I think @woodtickgreg can advise you better on milling.


----------



## Clinton Johnson (Mar 8, 2020)

Thanks bud! I’ll hit him up now!!


----------



## Tony (Mar 8, 2020)

Clinton Johnson said:


> Thanks bud! I’ll hit him up now!!



He will see it, I tagged him.


----------



## Clinton Johnson (Mar 8, 2020)

Thanks again cuz I am not sure what I am doing here but I’m definitely excited about it!!!

Reactions: Like 1


----------



## Tony (Mar 8, 2020)

You'll get the hang of it soon. Have a look around, get a sense for how things go here.


----------



## woodtickgreg (Mar 8, 2020)

I'm more of a chainsaw miller. You are leaps and bounds ahead of me with having a band mill. Actually @Mike1950 might be better to ask about milling logs to retain the most figure.


----------



## Clinton Johnson (Mar 8, 2020)

Thanks! I’m guy that dives in head first so have your flotation device nearby...I’ve been slowing gearing up for a dip into the figure wood market here. I greatly appreciate any help or info I can get! I’m also hoping to have the wood I find sold to the folks who live here in the USA. Not China... I have learned to detest cheap stuff that breaks down and creates waste...

Reactions: Like 1 | Agree 1


----------



## woodtickgreg (Mar 8, 2020)

Clinton, theres a lot of info in the milling and processing section. A lot of older threads that are good reads and sources of info. Also tips about drying and what sizes are easier to ship.

Reactions: Agree 1


----------



## Tony (Mar 8, 2020)

I moved this here, hopefully some guys that know what they're talking about will jump in and help.

Reactions: Like 1


----------



## vegas urban lumber (Mar 8, 2020)

finding and processing figured woods is a great experience. in a lot of case the best figure is in quartersawn aspect. that is at 90 degrees to to the bark. sycamore, oak, figured eucalyptus are all examples of such. crotch figure is also highly prized in walnut and others. i agree that @Mike1950 will probably be best able to speak to sawing figured maples

Reactions: Like 1 | Thank You! 1 | Way Cool 1


----------



## dixdance (Mar 8, 2020)

You may already know this, but if your wood is of a quality and size to make guitars, you can get much for it than selling as a just lumber. It would probably be worthwhile to do some research before making cutting decisions. Plenty of guitar makers out there.


----------



## Wildthings (Mar 8, 2020)

dixdance said:


> You may already know this, but if your wood is of a quality and size to make guitars, you can get much for it than selling as a just lumber. It would probably be worthwhile to do some research before making cutting decisions. Plenty of guitar makers out there.
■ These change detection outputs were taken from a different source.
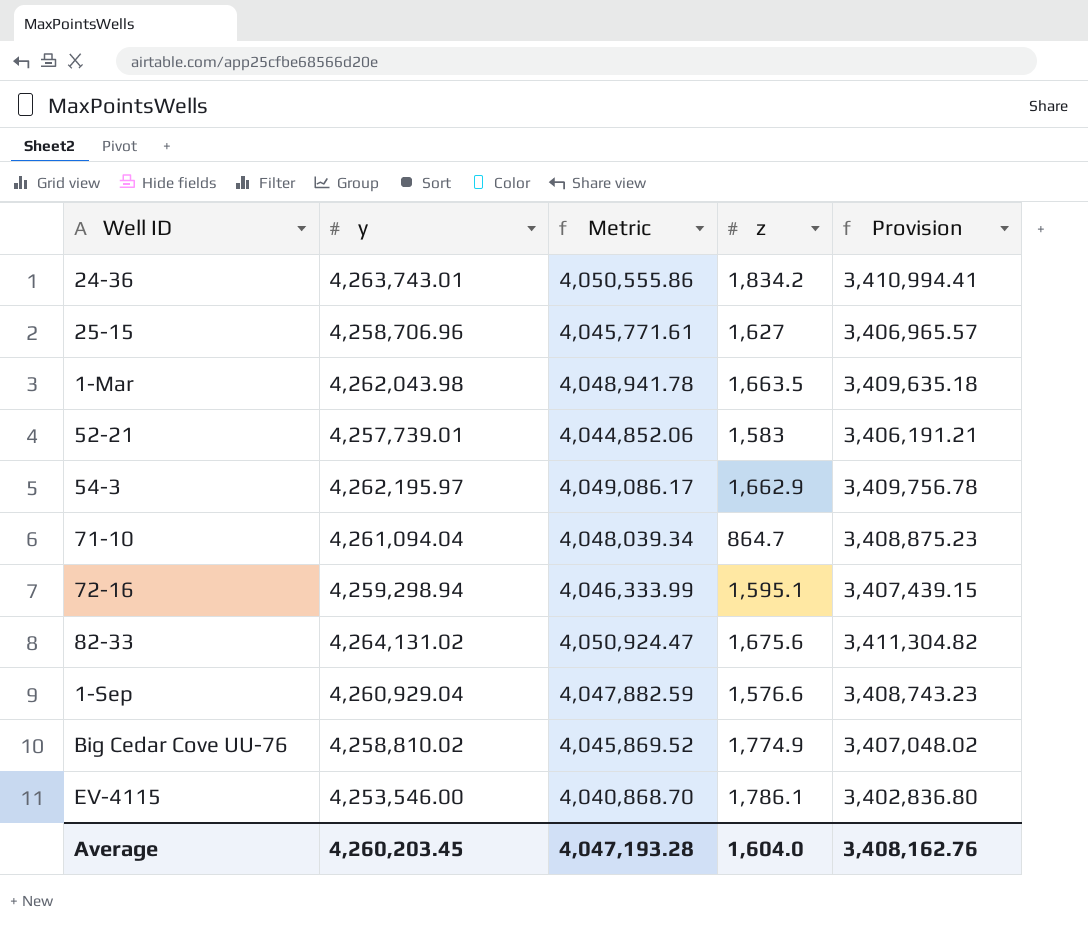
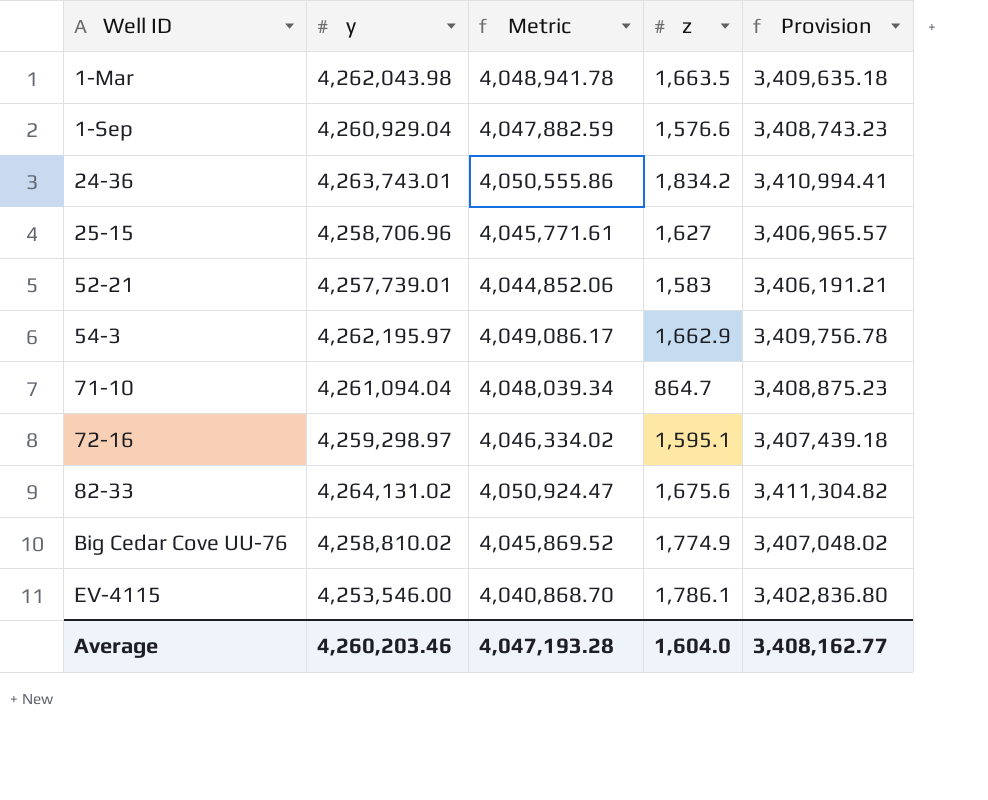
row order: none -> Well ID ascending
72-16 | y: 4,259,298.94 -> 4,259,298.97
72-16 | Metric: 4,046,333.99 -> 4,046,334.02
72-16 | Provision: 3,407,439.15 -> 3,407,439.18
Average | y: 4,260,203.45 -> 4,260,203.46
Average | Provision: 3,408,162.76 -> 3,408,162.77

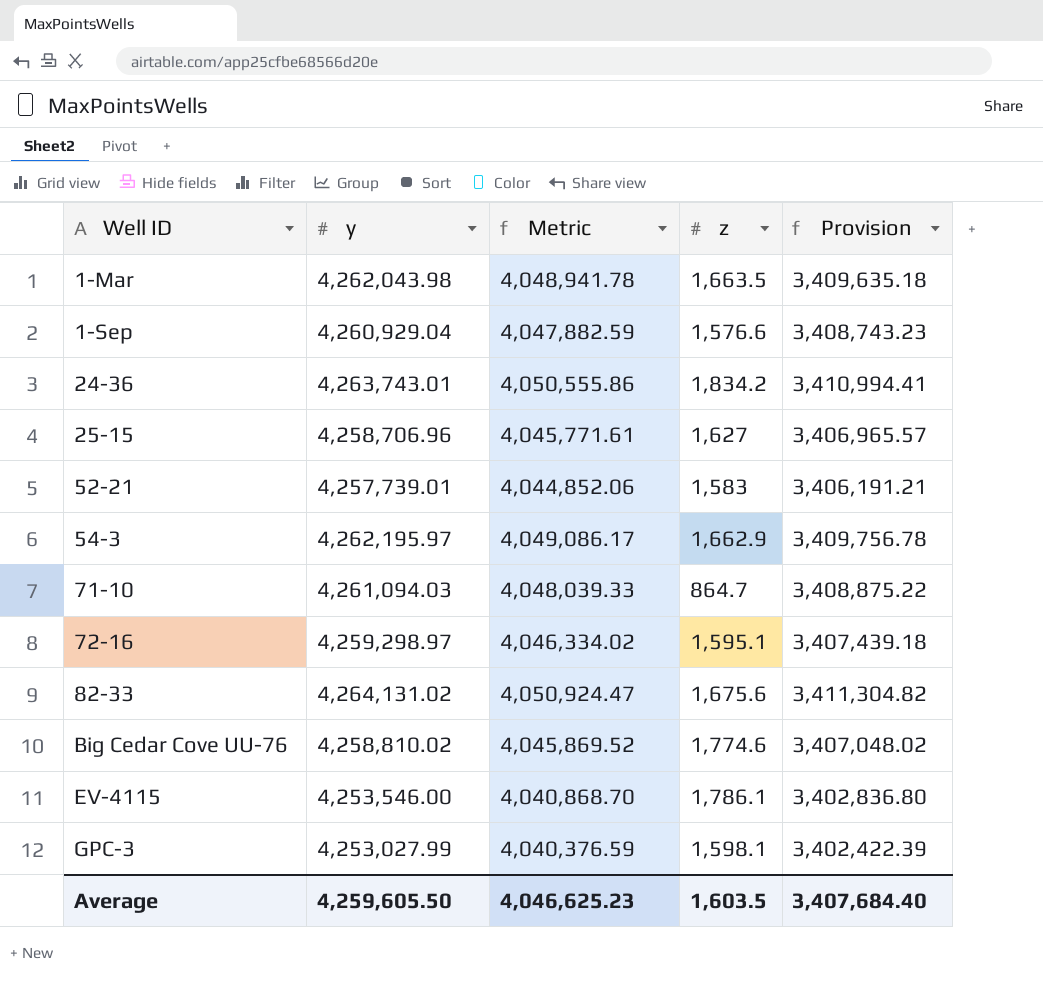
71-10 | y: 4,261,094.04 -> 4,261,094.03
71-10 | Metric: 4,048,039.34 -> 4,048,039.33
71-10 | Provision: 3,408,875.23 -> 3,408,875.22
Big Cedar Cove UU-76 | z: 1,774.9 -> 1,774.6
row GPC-3: none -> 4,253,027.99 | 4,040,376.59 | 1,598.1 | 3,402,422.39
Average | y: 4,260,203.46 -> 4,259,605.50
Average | Metric: 4,047,193.28 -> 4,046,625.23
Average | z: 1,604.0 -> 1,603.5
Average | Provision: 3,408,162.77 -> 3,407,684.40

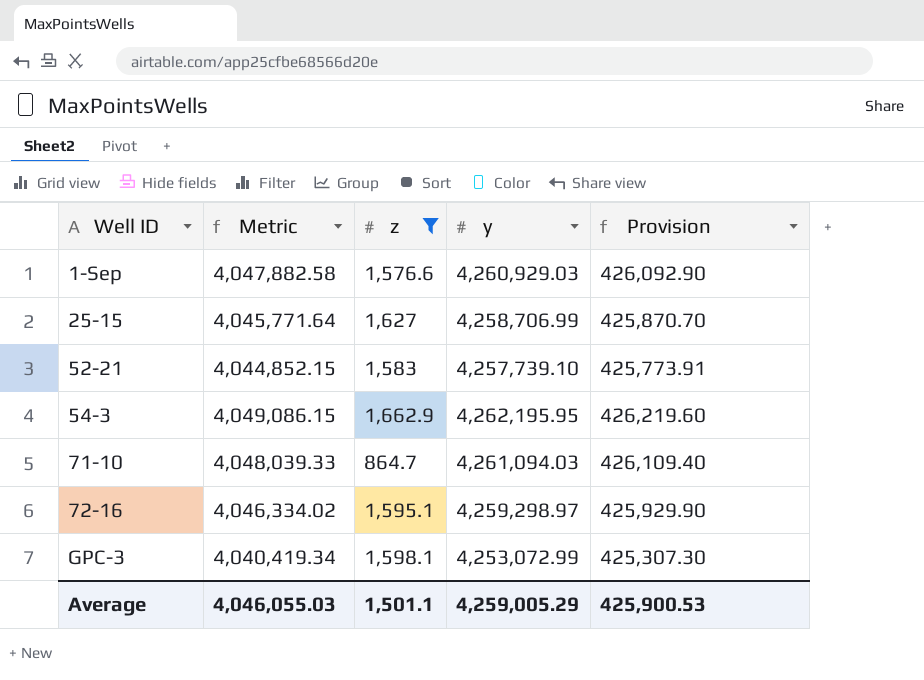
filter: none -> z <= 1,662.9
column y | position: 2 -> 4
column Provision | formula: [y] * 0.8 -> [y] * 0.1
1-Sep | Metric: 4,047,882.59 -> 4,047,882.58
1-Sep | y: 4,260,929.04 -> 4,260,929.03
25-15 | Metric: 4,045,771.61 -> 4,045,771.64
25-15 | y: 4,258,706.96 -> 4,258,706.99
52-21 | Metric: 4,044,852.06 -> 4,044,852.15
52-21 | y: 4,257,739.01 -> 4,257,739.10
54-3 | Metric: 4,049,086.17 -> 4,049,086.15
54-3 | y: 4,262,195.97 -> 4,262,195.95
GPC-3 | Metric: 4,040,376.59 -> 4,040,419.34
GPC-3 | y: 4,253,027.99 -> 4,253,072.99
Average | Metric: 4,046,625.23 -> 4,046,055.03
Average | z: 1,603.5 -> 1,501.1
Average | y: 4,259,605.50 -> 4,259,005.29
Average | Provision: 3,407,684.40 -> 425,900.53

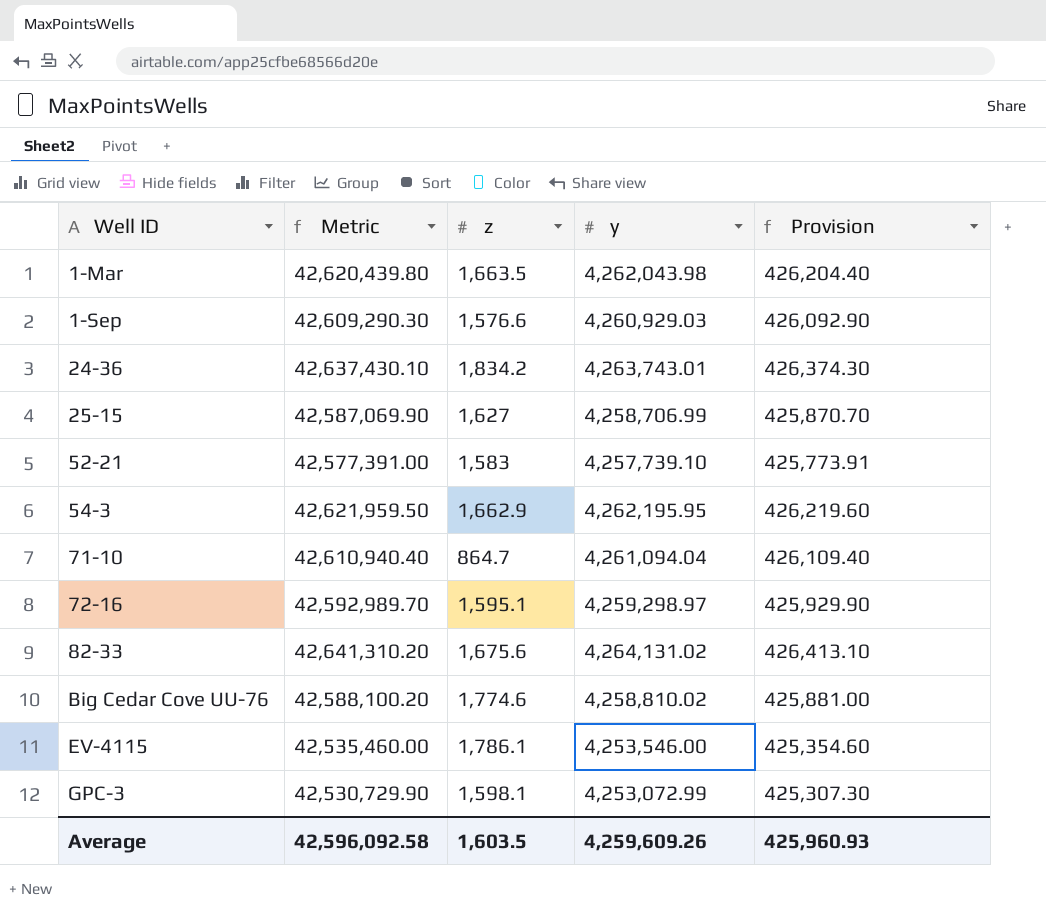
filter: z <= 1,662.9 -> none
column Metric | formula: [y] * 0.95 -> [y] * 10
71-10 | y: 4,261,094.03 -> 4,261,094.04
Average | Metric: 4,046,055.03 -> 42,596,092.58
Average | z: 1,501.1 -> 1,603.5
Average | y: 4,259,005.29 -> 4,259,609.26
Average | Provision: 425,900.53 -> 425,960.93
And @Mike1950 can help you out on that also

Reactions: Agree 1


----------



## Clinton Johnson (Mar 8, 2020)

woodtickgreg said:


> Clinton, theres a lot of info in the milling and processing section. A lot of older threads that are good reads and sources of info. Also tips about drying and what sizes are easier to ship.


----------



## Clinton Johnson (Mar 8, 2020)

Yes sir I’m well aware of that and that’s my plan. In my small community thier are lot’s of meth addicted thieves running around here cutting blocks and making good money for them to fry more brain cells. I’m a local contractor w my own machinery and I hv found these logs before. I just sold them to a local buyer who then sold them to Gibson. I don’t think I want my logs going to China. I want to learn how to cut the blocks if that’s the way? I own a small bandsaw mill and could just sell slabs as I hv some slabs of cedar cut already and that was easy and a complete blast!!any interest or info is greatly appreciated!
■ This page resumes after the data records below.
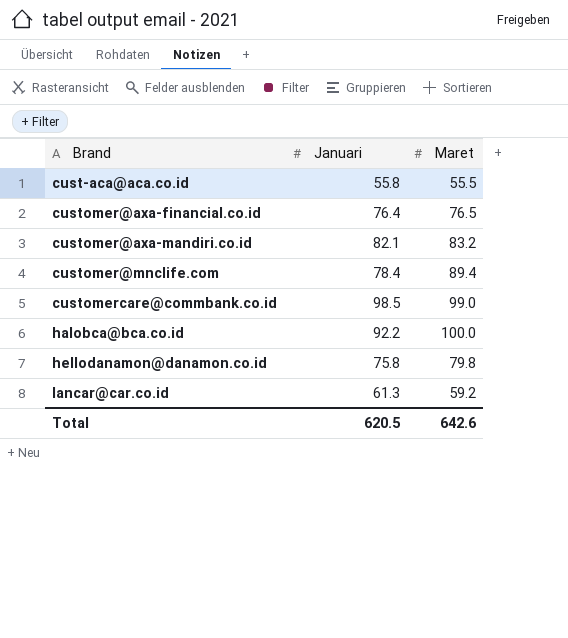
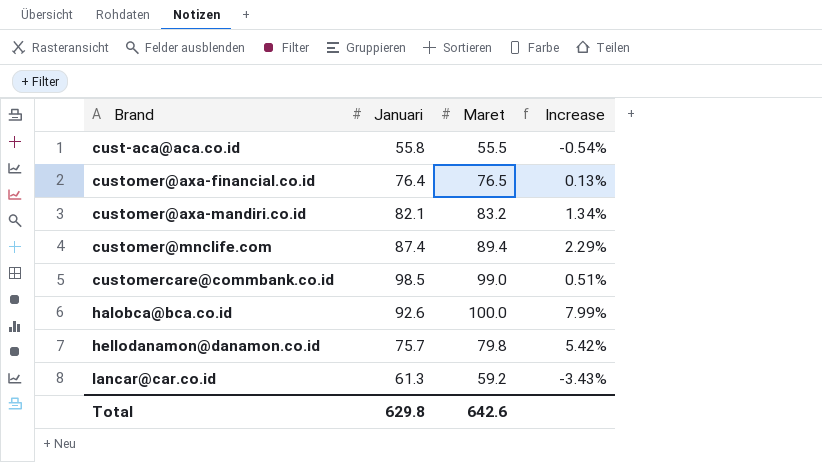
column Increase | formula: none -> ([Maret] - [Januari]) / [Januari]
customer@mnclife.com | Januari: 78.4 -> 87.4
halobca@bca.co.id | Januari: 92.2 -> 92.6
hellodanamon@danamon.co.id | Januari: 75.8 -> 75.7
Total | Januari: 620.5 -> 629.8

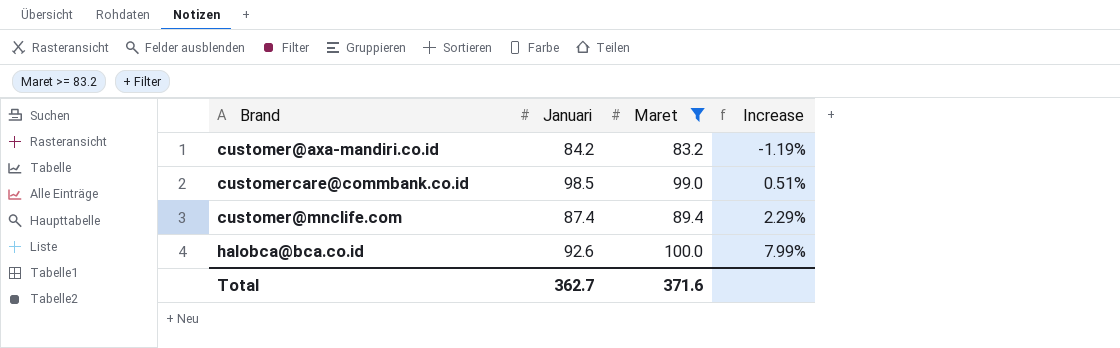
filter: none -> Maret >= 83.2
row order: Brand ascending -> Increase ascending
customer@axa-mandiri.co.id | Januari: 82.1 -> 84.2
customer@axa-mandiri.co.id | Increase: 1.34% -> -1.19%
Total | Januari: 629.8 -> 362.7
Total | Maret: 642.6 -> 371.6

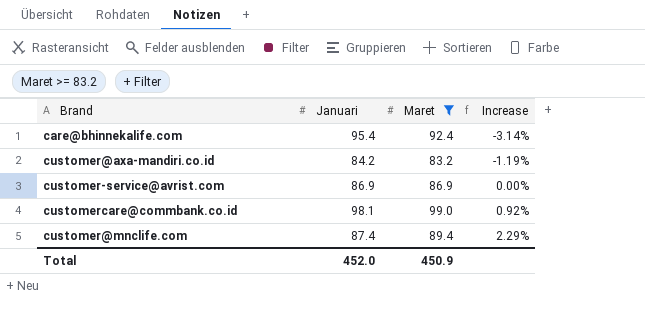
row halobca@bca.co.id: 92.6 | 100.0 | 7.99% -> none
row care@bhinnekalife.com: none -> 95.4 | 92.4 | -3.14%
row customer-service@avrist.com: none -> 86.9 | 86.9 | 0.00%
customercare@commbank.co.id | Januari: 98.5 -> 98.1
customercare@commbank.co.id | Increase: 0.51% -> 0.92%
Total | Januari: 362.7 -> 452.0
Total | Maret: 371.6 -> 450.9

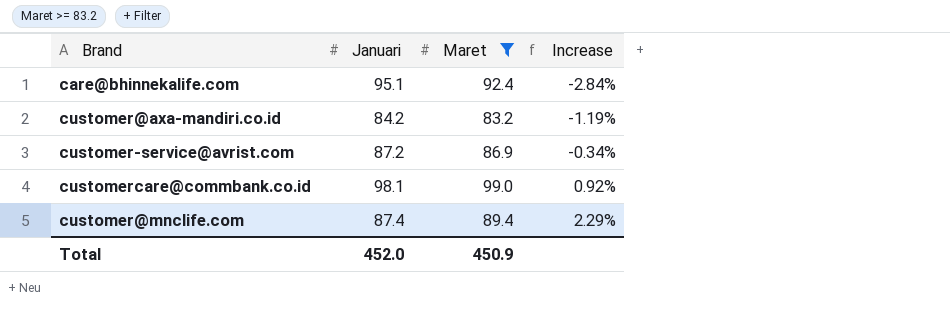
care@bhinnekalife.com | Januari: 95.4 -> 95.1
care@bhinnekalife.com | Increase: -3.14% -> -2.84%
customer-service@avrist.com | Januari: 86.9 -> 87.2
customer-service@avrist.com | Increase: 0.00% -> -0.34%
Reactions: Like 1 | Way Cool 1


----------



## Mike1950 (Mar 8, 2020)

Hello Clinton. Used to go to a mill there but once Greg died things changed. Plenty to learn. Some info above is valid with big leaf , some sketchy.
PM me and Maybe we talk on phone. I can steer you in right direction to cut. And dry. Drying there is slow.


----------



## Clinton Johnson (Mar 8, 2020)

vegas urban lumber said:


> finding and processing figured woods is a great experience. in a lot of case the best figure is in quartersawn aspect. that is at 90 degrees to to the bark. sycamore, oak, figured eucalyptus are all examples of such. crotch figure is also highly prized in walnut and others. i agree that @Mike1950 will probably be best able to speak to sawing figured maples
> 
> View attachment 181763
> 
> View attachment 181764





Clinton Johnson said:


> Yes sir I’m well aware of that and that’s my plan. In my small community thier are lot’s of meth addicted thieves running around here cutting blocks and making good money for them to fry more brain cells. I’m a local contractor w my own machinery and I hv found these logs before. I just sold them to a local buyer who then sold them to Gibson. I don’t think I want my logs going to China. I want to learn how to cut the blocks if that’s the way? I own a small bandsaw mill and could just sell slabs as I hv some slabs of cedar cut already and that was easy and a complete blast!!any interest or info is greatly appreciated!


howdy! Thanks for info. I’m not very savvy with this computer stuff but if u can text or call me I’d love to chat! NO PERSONAL CONTACT INFO IN OPEN FORUM... phone number removed

Reactions: Way Cool 1


----------



## Mike1950 (Mar 8, 2020)

Sent a message.


----------



## Flacer22 (Mar 10, 2020)

1300 for a 30in log is low even for basic saw log standards. My vanner buyer will buy figured logs from 3-15$ a board foot and yours appears to have good figure. I also have a lutiher who buys good figured logs and basically sky is limit to what they will pay on deep figured good logs. But like mentioned for most aspects quarter sawing the log is best best as that is what both the guitar guys and gun stock markets demand. However flat sawn has its it's markets too. Also I'd definitely lean more towards 8/4 and 12/4 than 4/4. Good luck on these logs definitely some nice ones


----------



## Clinton Johnson (Mar 10, 2020)

Thanks that’s all spot on! Can you connect me with a buyer? I’m planning on cutting at 2 1/2” from here out. I hv more than I can store inside my kiln but the barn will hold plenty so I’m going to cut the whole pile and sell it wholesale as I learn Mybe I will find my place in the world of wood!??:) I do appreciate any knowledge and tips along the way too. So thanks again sir!


----------



## Flacer22 (Mar 11, 2020)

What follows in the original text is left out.